For incompleteness, its basically godel numbering everything and showing it to be recursive. He never constructs the sentence though. Proves something he calls the diagonal lemma and a bunch of different theorems fall out all at once.

Yes that's the typical approach.
You may be surprised at the simplicity of the computability-based approach in my post, if you haven't come across it before.

7:13 AM
I was fixing to say, with regards to your post on the right, I've never gone through a computability proof of it so I might not be the best to critique it.
Proving it once was enough for me. Couldn't write for weeks after that :)
Absolutely I will
Alright man, I have to get to bed. I appreciate you inviting me in here, and your genuine interest in getting to know me. Once I'm off this pain medication I'll likely be able to engage a little better. Have a good night.

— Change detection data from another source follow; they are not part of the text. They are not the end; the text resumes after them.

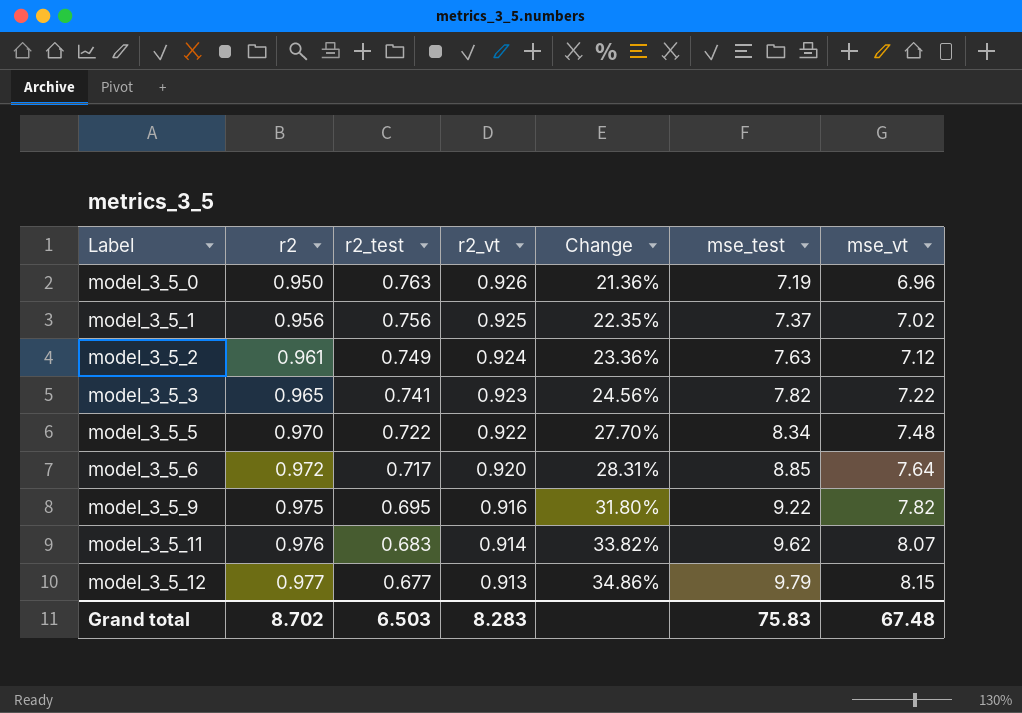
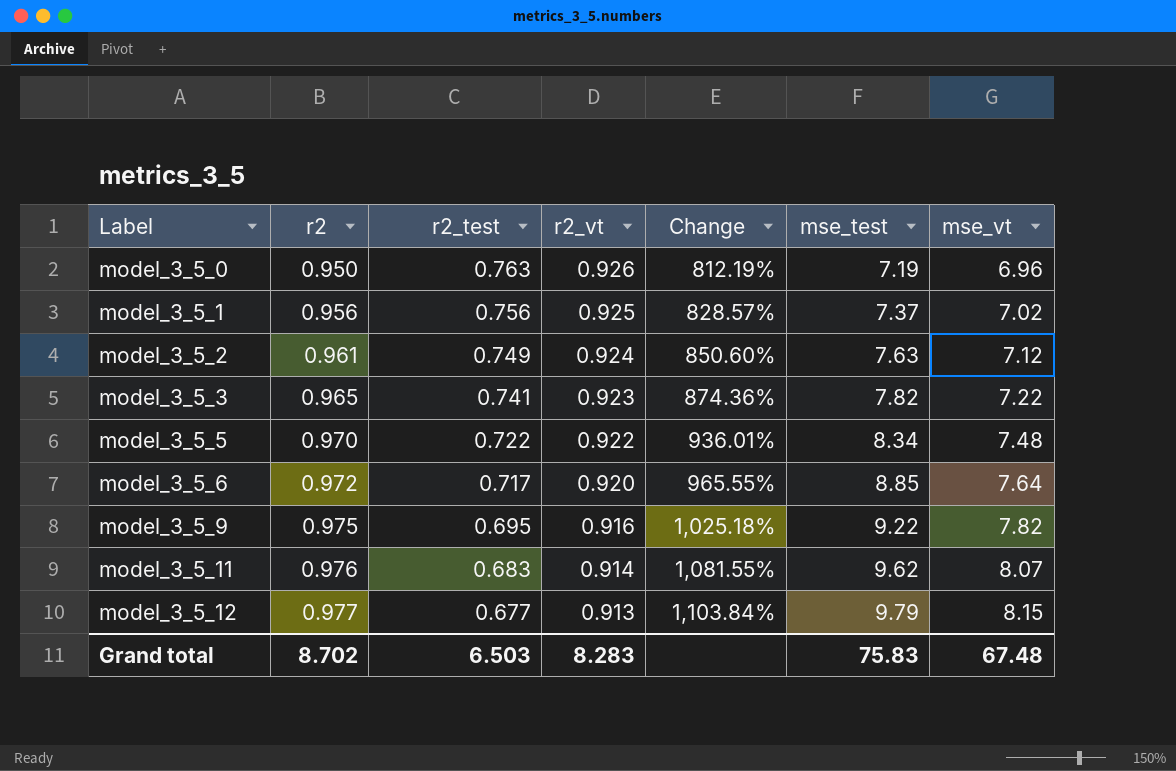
column Change | formula: ([r2_vt] - [r2_test]) / [r2_test] -> ([mse_vt] - [r2_test]) / [r2_test]

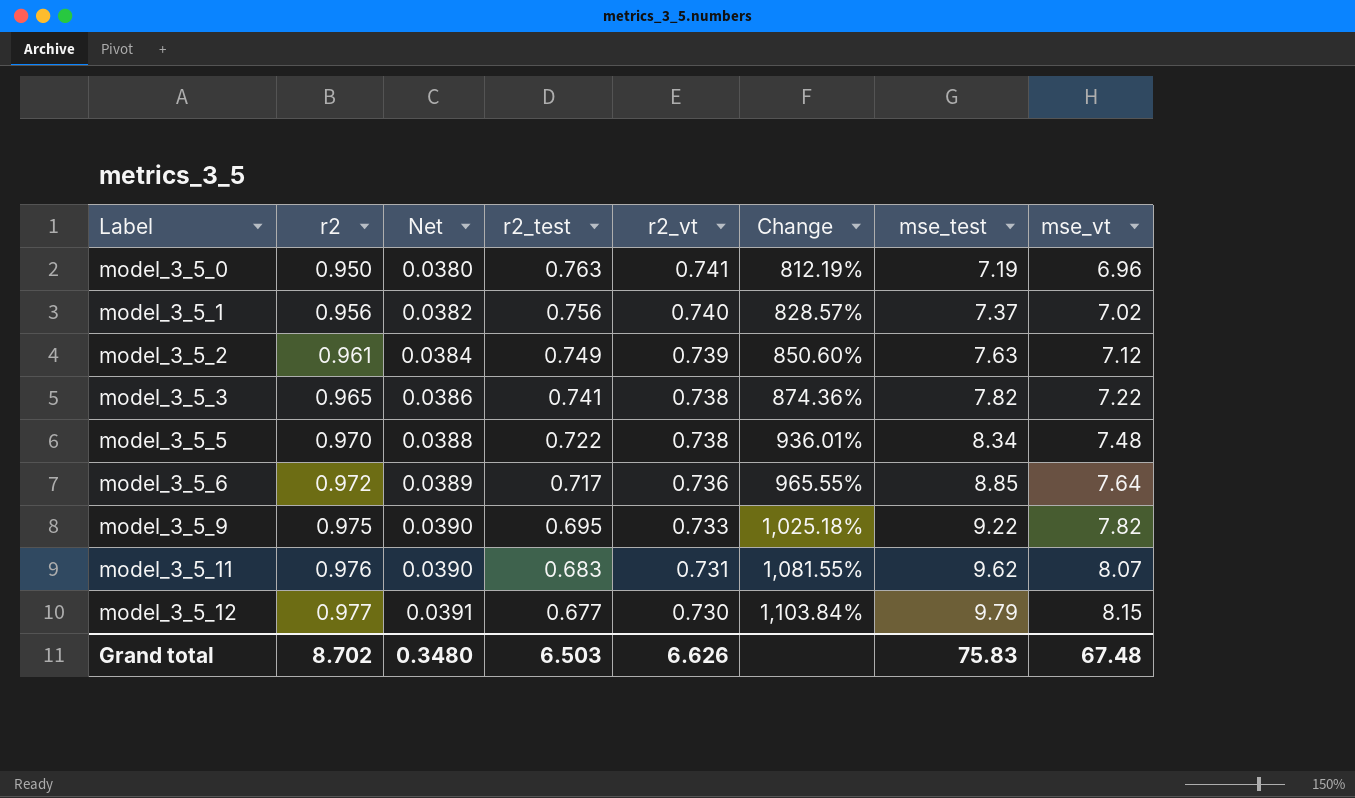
column Net | formula: none -> [r2] * 0.04
model_3_5_0 | r2_vt: 0.926 -> 0.741
model_3_5_1 | r2_vt: 0.925 -> 0.740
model_3_5_2 | r2_vt: 0.924 -> 0.739
model_3_5_3 | r2_vt: 0.923 -> 0.738
model_3_5_5 | r2_vt: 0.922 -> 0.738
model_3_5_6 | r2_vt: 0.920 -> 0.736
model_3_5_9 | r2_vt: 0.916 -> 0.733
model_3_5_11 | r2_vt: 0.914 -> 0.731
model_3_5_12 | r2_vt: 0.913 -> 0.730
Grand total | r2_vt: 8.283 -> 6.626

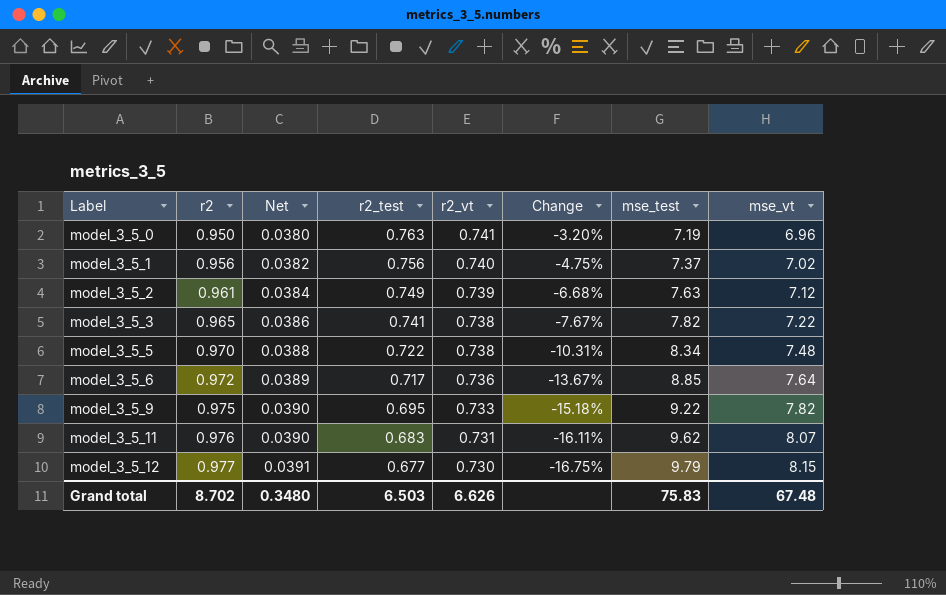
column Change | formula: ([mse_vt] - [r2_test]) / [r2_test] -> ([mse_vt] - [mse_test]) / [mse_test]

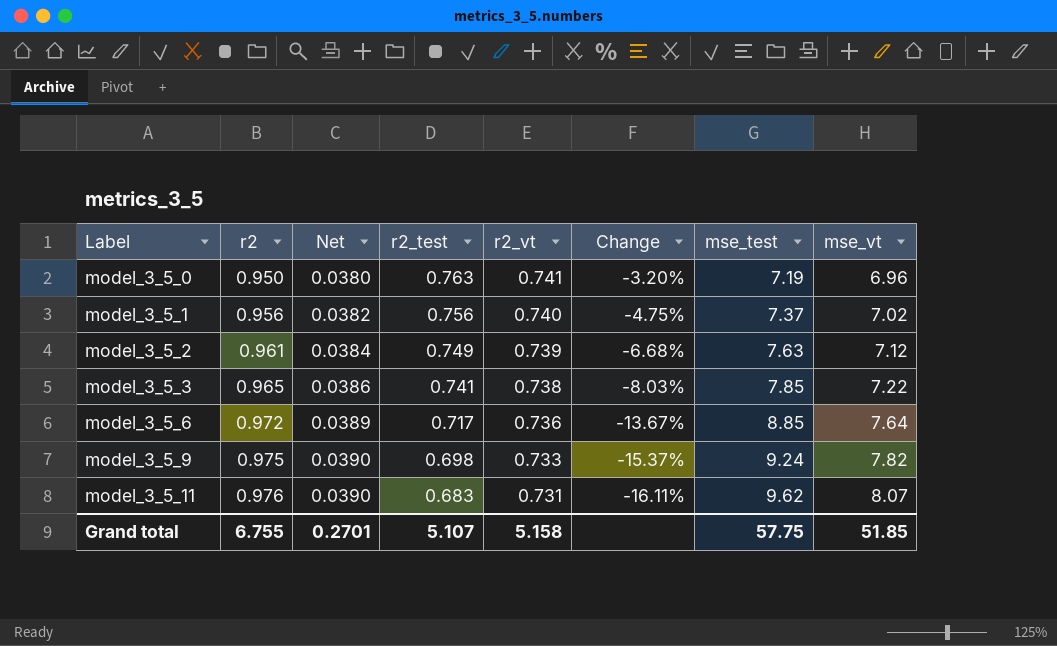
row model_3_5_5: 0.970 | 0.0388 | 0.722 | 0.738 | -10.31% | 8.34 | 7.48 -> none
row model_3_5_12: 0.977 | 0.0391 | 0.677 | 0.730 | -16.75% | 9.79 | 8.15 -> none
model_3_5_3 | Change: -7.67% -> -8.03%
model_3_5_3 | mse_test: 7.82 -> 7.85
model_3_5_9 | r2_test: 0.695 -> 0.698
model_3_5_9 | Change: -15.18% -> -15.37%
model_3_5_9 | mse_test: 9.22 -> 9.24
Grand total | r2: 8.702 -> 6.755
Grand total | Net: 0.3480 -> 0.2701
Grand total | r2_test: 6.503 -> 5.107
Grand total | r2_vt: 6.626 -> 5.158
Grand total | mse_test: 75.83 -> 57.75
Grand total | mse_vt: 67.48 -> 51.85

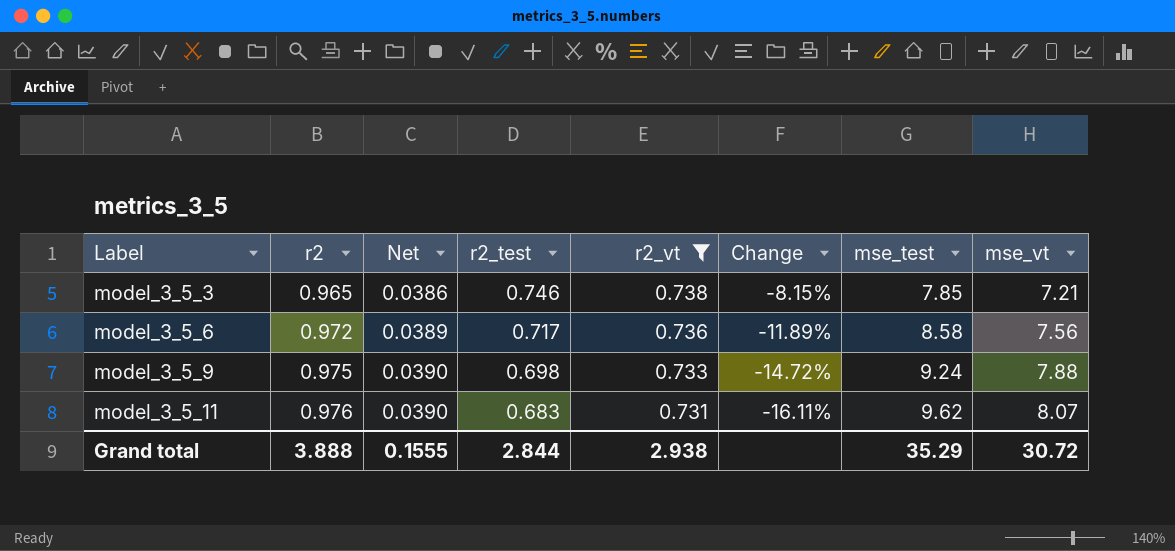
filter: none -> r2_vt <= 0.738
model_3_5_3 | r2_test: 0.741 -> 0.746
model_3_5_3 | Change: -8.03% -> -8.15%
model_3_5_3 | mse_vt: 7.22 -> 7.21
model_3_5_6 | Change: -13.67% -> -11.89%
model_3_5_6 | mse_test: 8.85 -> 8.58
model_3_5_6 | mse_vt: 7.64 -> 7.56
model_3_5_9 | Change: -15.37% -> -14.72%
model_3_5_9 | mse_vt: 7.82 -> 7.88
Grand total | r2: 6.755 -> 3.888
Grand total | Net: 0.2701 -> 0.1555
Grand total | r2_test: 5.107 -> 2.844
Grand total | r2_vt: 5.158 -> 2.938
Grand total | mse_test: 57.75 -> 35.29
Grand total | mse_vt: 51.85 -> 30.72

@DavidReed Oh have a good night's rest and see you next time!

8:01 AM
@LeakyNun Just apply the fixed-point Y combinator to f = ( x ↦ ¬⬜x ), but express the result as a sentence. Actually, I showed you and Mathmore this before, but you can try to get it again yourself. =)

8:43 AM
@user21820 hmm

13 hours later…
9:14 PM
@user21820 is it in PA?

2 hours later…
11:08 PM
@user21820 Well the that's the leap of faith one is making when one takes axioms. What bothers me is the way people use developments within the theory to act as models for the theory itself. Some of them are a little too abstract for my taste, like ultraproducts. It also bothers me when people insist on confusing metamath with math and do things like define functions and relations as ordered pairs in the metaarena. It pops up on this site a lot and I feel like screaming at their profs.
@user21820 I feel like you and I are at an advantage, in that when you study it in school, you go into "student" mode and are more willing to blindly accept the things that are being taught to you. When you buy a bunch of texts and go through them on your own for some reason (at least for myself) one can enter into it with a healthy degree of skepticism

11:29 PM
@user21820 I glanced through your proof. I did want to mention that I still believe the original way is still effectively a computability proof, just in a different form. The original approach was to find a system by which one could "algorithmically" prove things. The Church-Turing thesis states that the class of "effectively computable" functions are exactly the recursive ones. It is EXACTLY like creating a compiler, good analogy. As to what my thoughts are as to what creates it...
@user21820 I think it's a consequence of the fact that you've created a system that is capable of talking about itself, self-reference seems to be a common theme in a lot of paradoxes in this case. You basically make the system write out its own version of the liar paradox.